Hi there Donna, take a look at the app again. Both fresh cooked and canned black beans have Green Light Low FODMAP servings of 40 g. You might find this article on Serving Sizes helpful. ALWAYS click through to read an app entry in its entirety. Just because there is a Red Light does not mean there is not a low FODMAP serving size. We also have an article on High FODMAP Foods with Low FODMAP Serving Sizes, which you might want to read.
Uh oh- I didn’t read carefully enough and have 9 lbs of boneLESS marinating in my fridge right now. How should I alter the recipe or cooking time?? Help!!
The bone-in will cook more quickly. You could just check at the time suggested then assess how much longer to cook. It will work!

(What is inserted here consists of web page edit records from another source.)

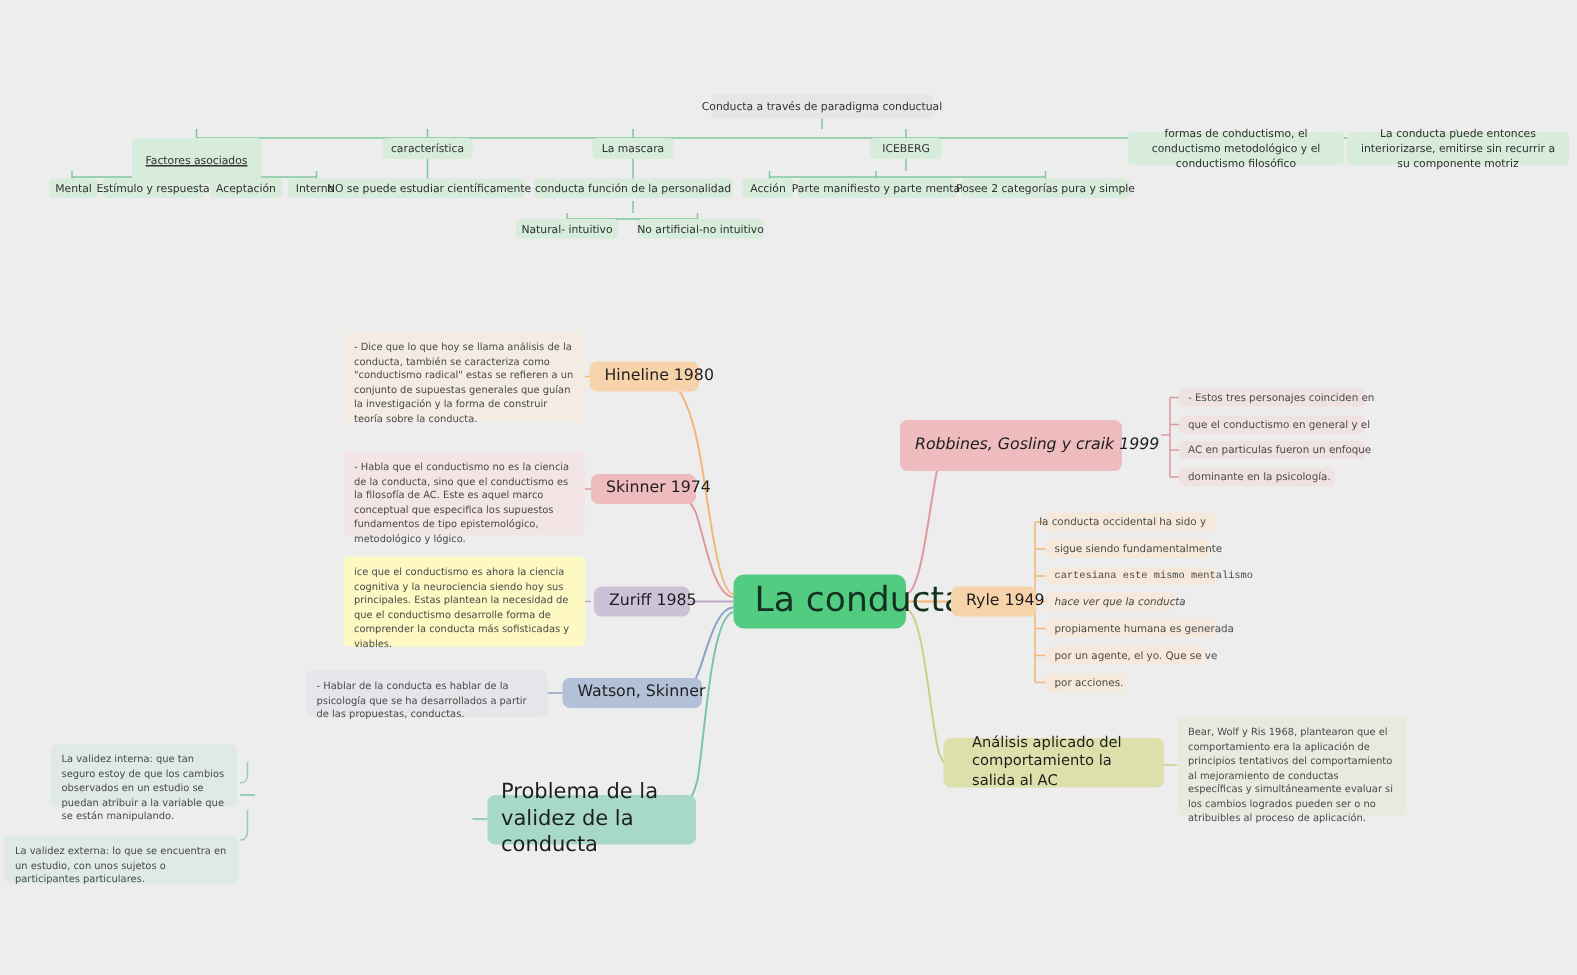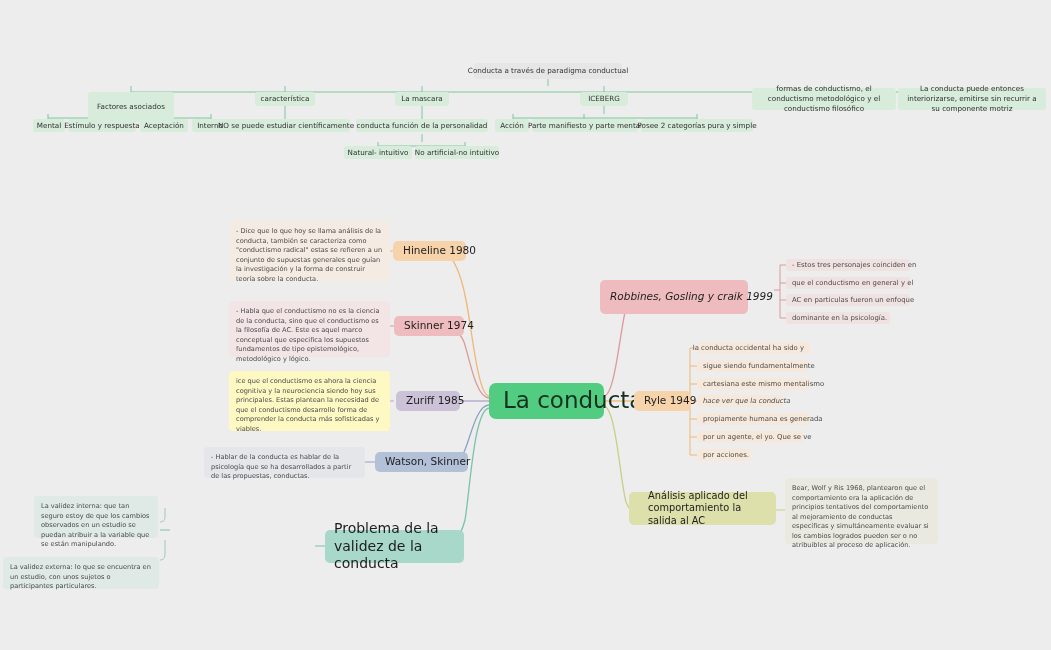"Factores asociados" div.node { text-decoration: none -> underline }
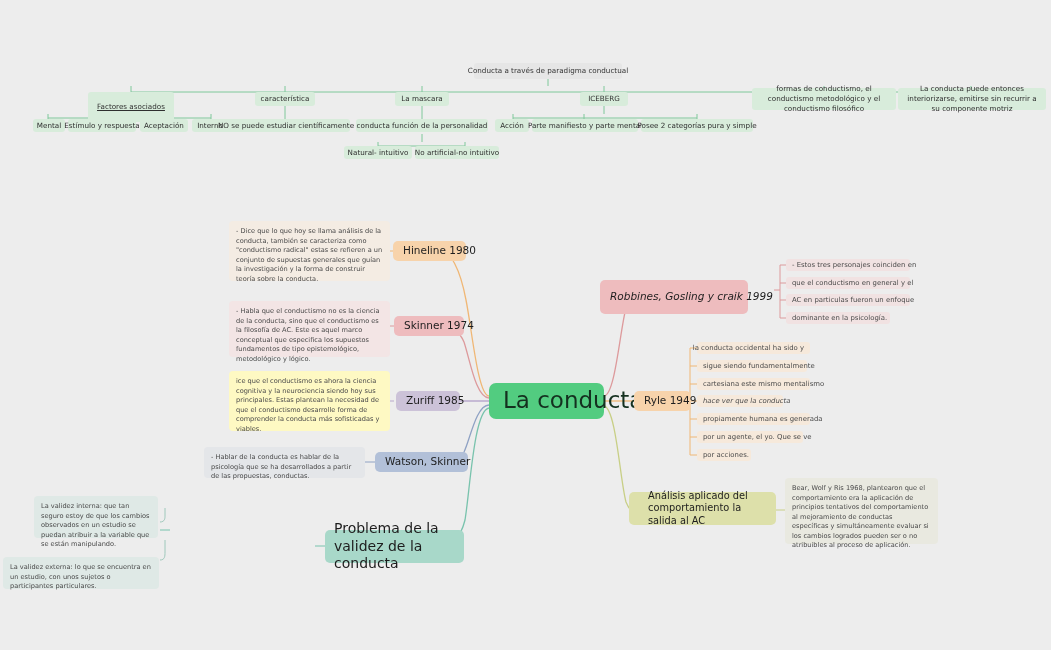"No artificial-no intuitivo" div.node { left: 415px -> 425px }
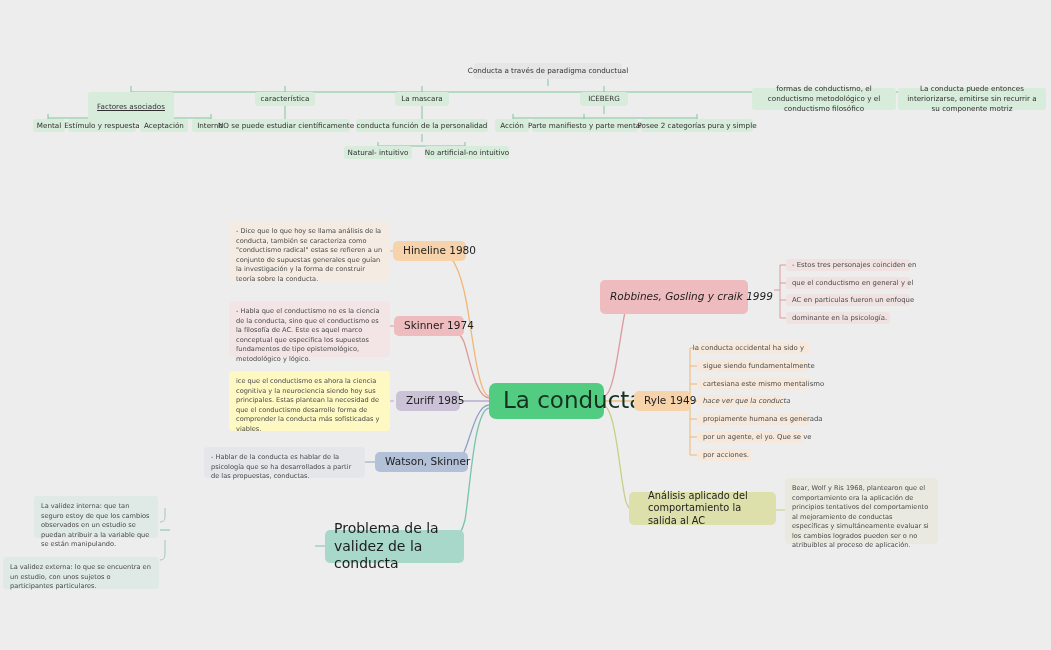"cartesiana este mismo mentalismo" div.node { font-family: none -> Liberation Mono, monospace }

I read the recipe through a couple times, but must have gotten distracted when I read the timing. I thought it was one set of 3 hours instead of 2! I just put the roast in the oven, and thought I had plenty of time, but I have to leave the house for the evening in about 5 hours. So I can do the first 3 1/2 hrs on 275 degrees, but can I do the second part on a lower setting for a longer period of time, and leave my house for several hours and it will be ok when I get home?
At this point you are experimenting:) For future reference, there is a total cooking time at the top of the recipe, which says 6 hours 30 minutes. The issue you have is what to do in-between. You need to adhere to safety standards for food temperatures, so that no bacteria develops.